Provided records

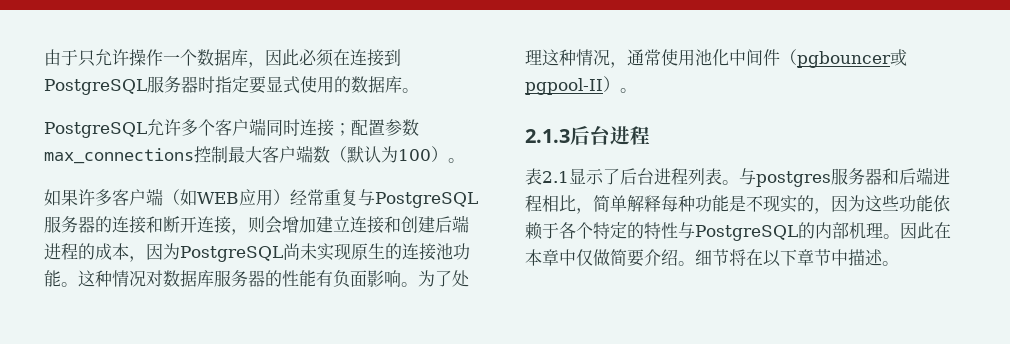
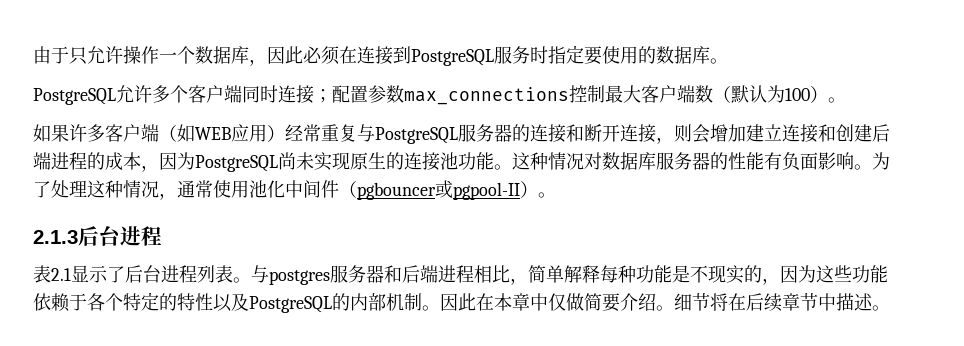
- 由于只允许操作一个数据库，因此必须在连接到PostgreSQL服务器时指定要显式使用的数据库。
+ 由于只允许操作一个数据库，因此必须在连接到PostgreSQL服务时指定要使用的数据库。
- 与postgres服务器和后端进程相比，简单解释每种功能是不现实的，因为这些功能依赖于各个特定的特性与PostgreSQL的内部机理。
+ 与postgres服务器和后端进程相比，简单解释每种功能是不现实的，因为这些功能依赖于各个特定的特性以及PostgreSQL的内部机制。
- 细节将在以下章节中描述。
+ 细节将在后续章节中描述。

What the task requires
Please output the entire listing above verbatim and omit its images.

Written answer
- 由于只允许操作一个数据库，因此必须在连接到PostgreSQL服务器时指定要显式使用的数据库。
+ 由于只允许操作一个数据库，因此必须在连接到PostgreSQL服务时指定要使用的数据库。
- 与postgres服务器和后端进程相比，简单解释每种功能是不现实的，因为这些功能依赖于各个特定的特性与PostgreSQL的内部机理。
+ 与postgres服务器和后端进程相比，简单解释每种功能是不现实的，因为这些功能依赖于各个特定的特性以及PostgreSQL的内部机制。
- 细节将在以下章节中描述。
+ 细节将在后续章节中描述。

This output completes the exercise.